Things at present look as though they are going pretty well. I cannot, of course, ever feel safe till the last week is over because with Mr. Nixon I always have the feeling that he will pull some trick at the last minute. On the whole, things look pretty good, however. In the meantime, good luck!

Very cordially yours,

Eleanor Roosevelt

TLS, POF, MBJFK

     1. ER's interpretation of JFK's remarks was correct. In the final debate, Frank Singiser of Mutual News asked both Nixon and Kennedy "to pin down the difference between the way you would handle Castro's regime and prevent the spread of Communist governments in the Western Hemisphere." Nixon replied that Kennedy was "dangerously irresponsible" to recommend that the U.S. should aid Cuban exiles and those anti-Castro forces that are also anti-Batista, in the process, labeling Kennedy's stance "unilateral" and a gross violation of the UN Charter that would cost "us all of our friends in Latin America." Kennedy responded that Nixon was "misinformed" on Cuba and Kennedy's position on Cuba, rebutting Nixon's argument by declaring first, that much of Castro's "equipment and arms and resources out of Florida and other parts of the United States" and second, that "if any sanctions against Latin America are going to be successful they have to be multilateral . . . [and] have to include the other countries of Latin America." ["Fourth Debate, October 21, 1960," in Sidney Kraus, ed., The Great Debates: Background-Perspective-Effects (Indianapolis: University of Indiana Press, 1962), pp. 416-418.]
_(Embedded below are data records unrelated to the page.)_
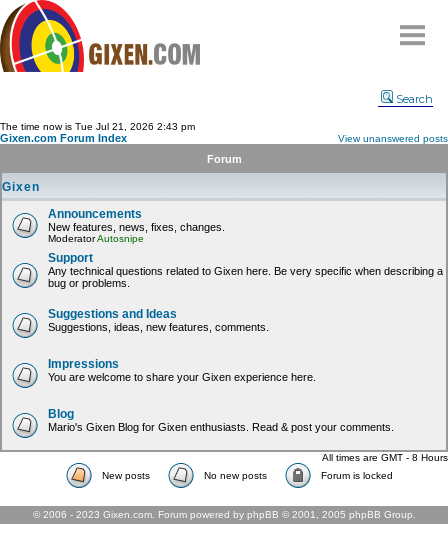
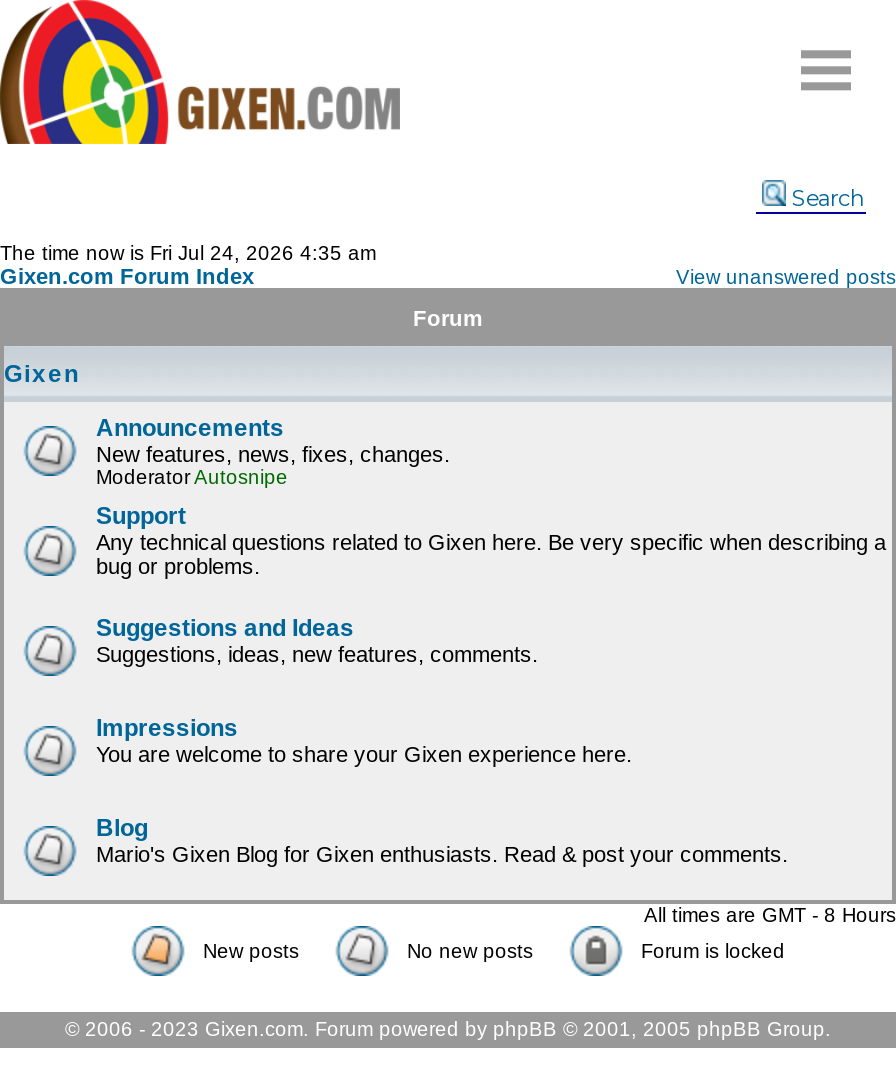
- The time now is Tue Jul 21, 2026 2:43 pm
+ The time now is Fri Jul 24, 2026 4:35 am
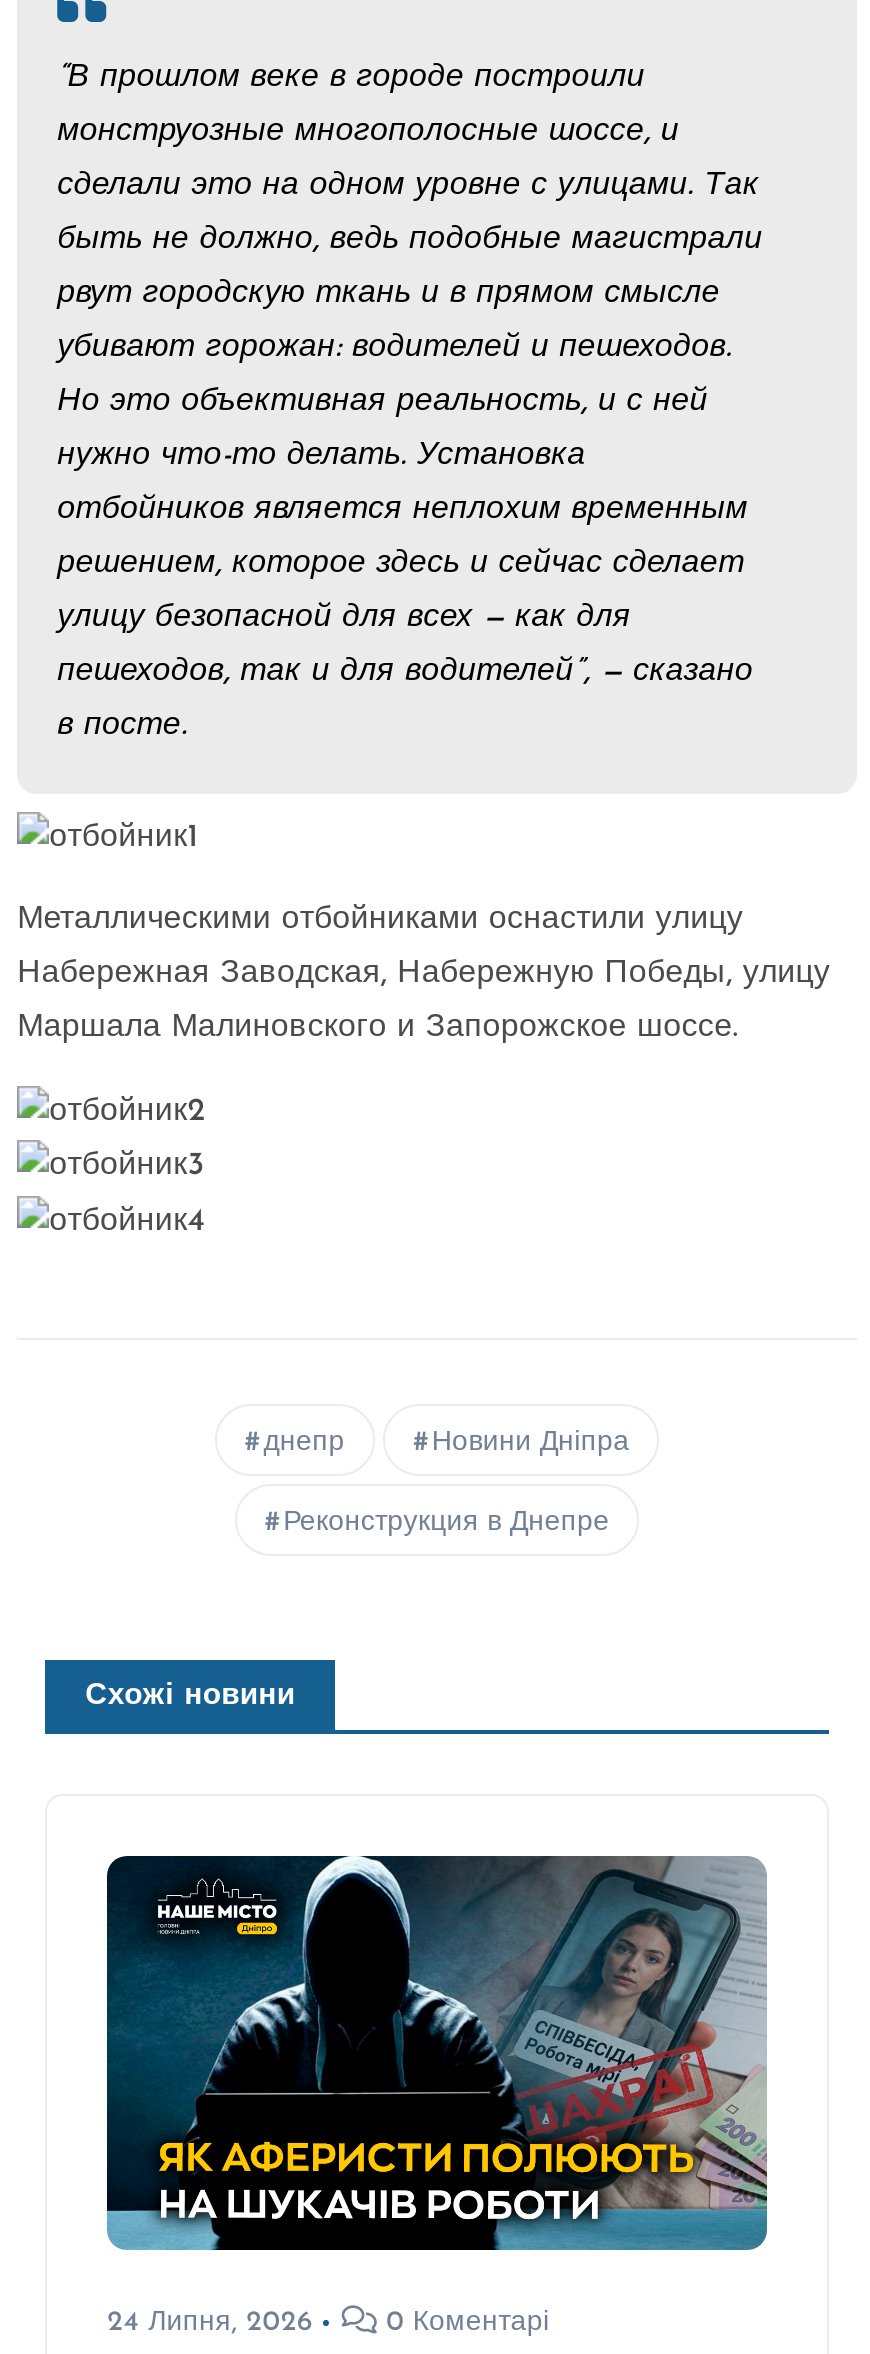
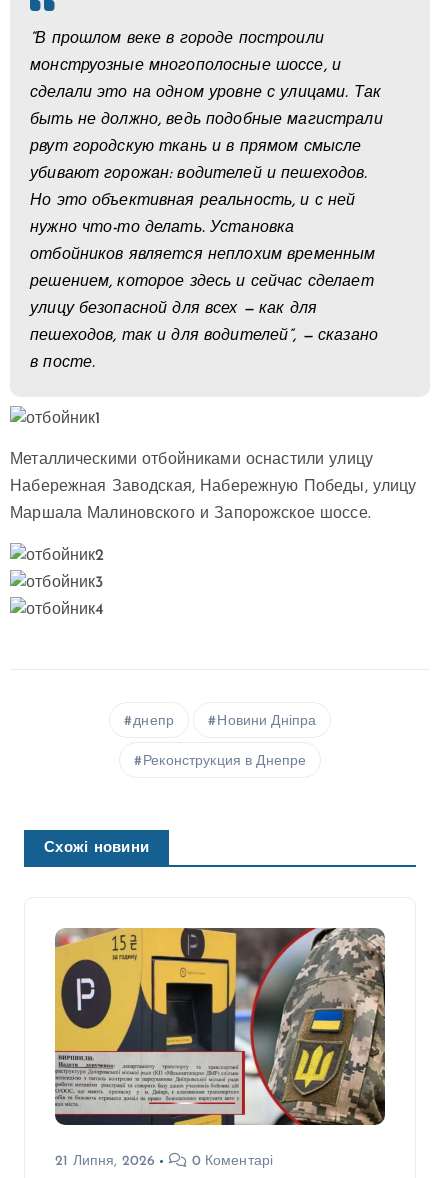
- [image]
- 24 Липня, 2026
+ [image]
+ 21 Липня, 2026
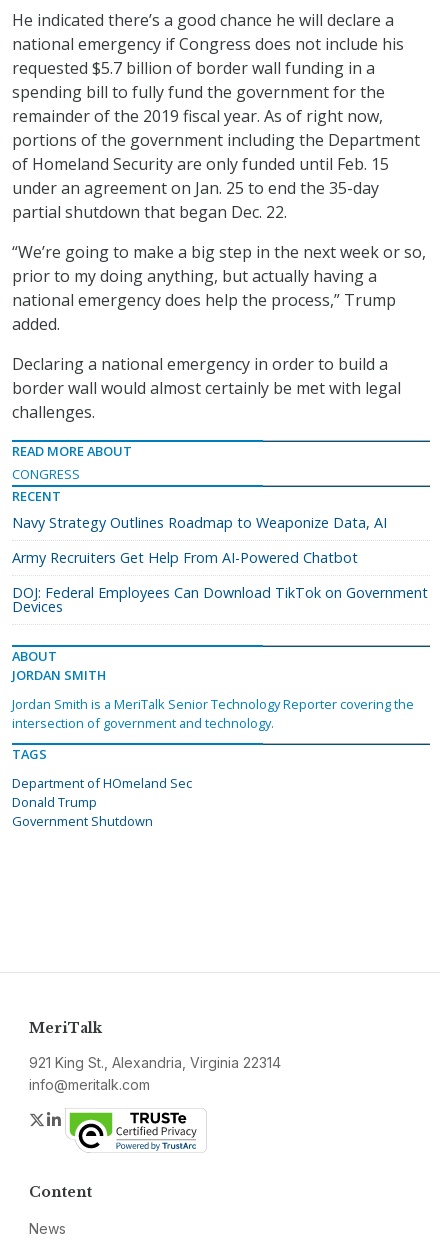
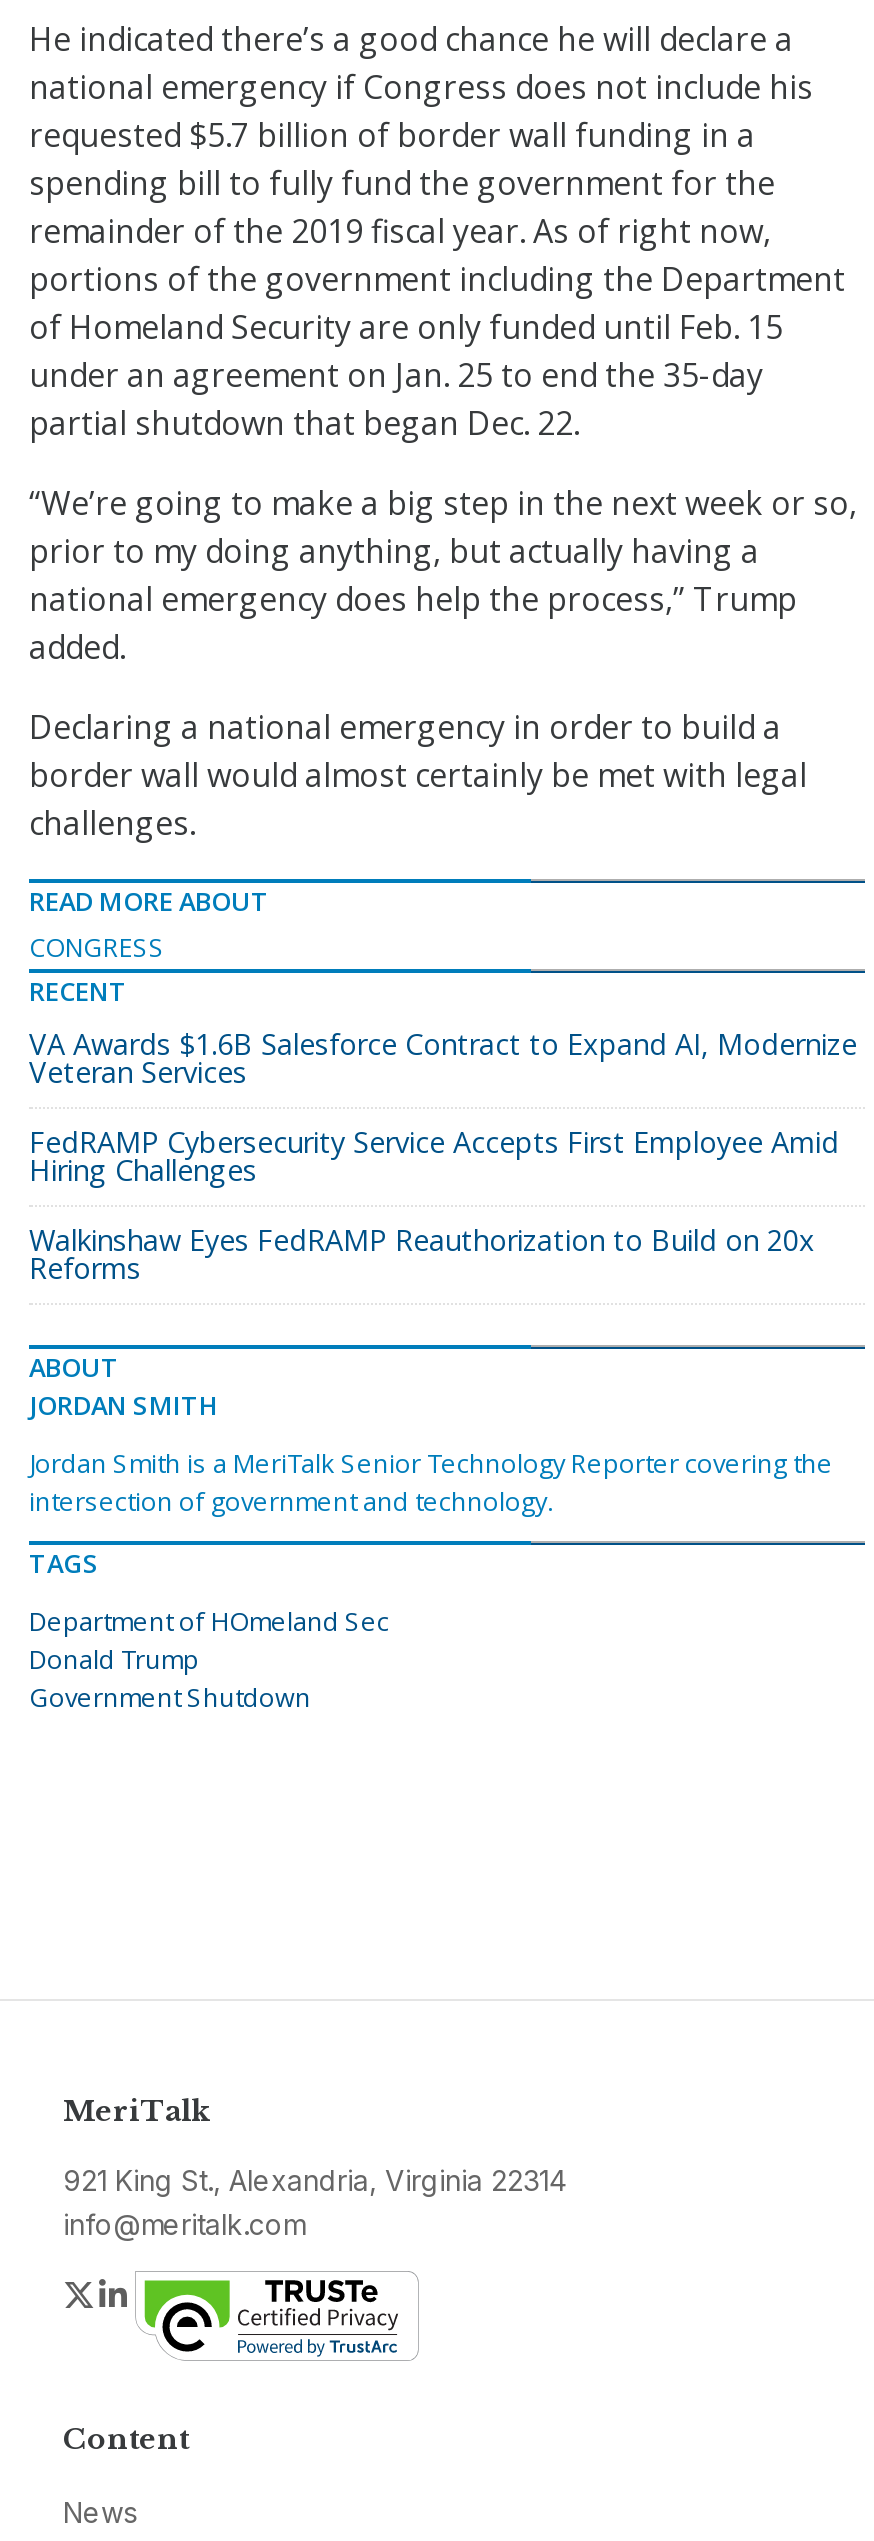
- Navy Strategy Outlines Roadmap to Weaponize Data, AI
+ VA Awards $1.6B Salesforce Contract to Expand AI, Modernize
+ Veteran Services

- Army Recruiters Get Help From AI-Powered Chatbot
+ FedRAMP Cybersecurity Service Accepts First Employee Amid
+ Hiring Challenges

- DOJ: Federal Employees Can Download TikTok on Government
- Devices
+ Walkinshaw Eyes FedRAMP Reauthorization to Build on 20x
+ Reforms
Index to this Document: Batista, Fulgencio; Castro, Fidel; Cuba: JFK policy on; Nixon and; U.S. policy towards; Kennedy, John F.: Cuba policy of; Kennedy-Nixon debates; Latin America: expansion of communism in; U.S. policy towards; Mutual News; Nixon, Richard: Cuba policy of; Roosevelt, Eleanor: political advice of; on unilateralism in foreign policy; Singiser, Frank; UN Charter; U.S. Government: foreign policy of, towards Cuba;

Published by the Model Editions Partnership

Recommended citation: Eleanor Roosevelt, John Kennedy, and the Election of 1960: A Project of The Eleanor Roosevelt Papers, ed. by Allida Black, June Hopkins, John Sears, Christopher Alhambra, Mary Jo Binker, Christopher Brick, John S. Emrich, Eugenia Gusev, Kristen E. Gwinn, and Bryan D. Peery (Columbia, S.C.: Model Editions Partnership, 2003). Electronic version based on unpublished letters. .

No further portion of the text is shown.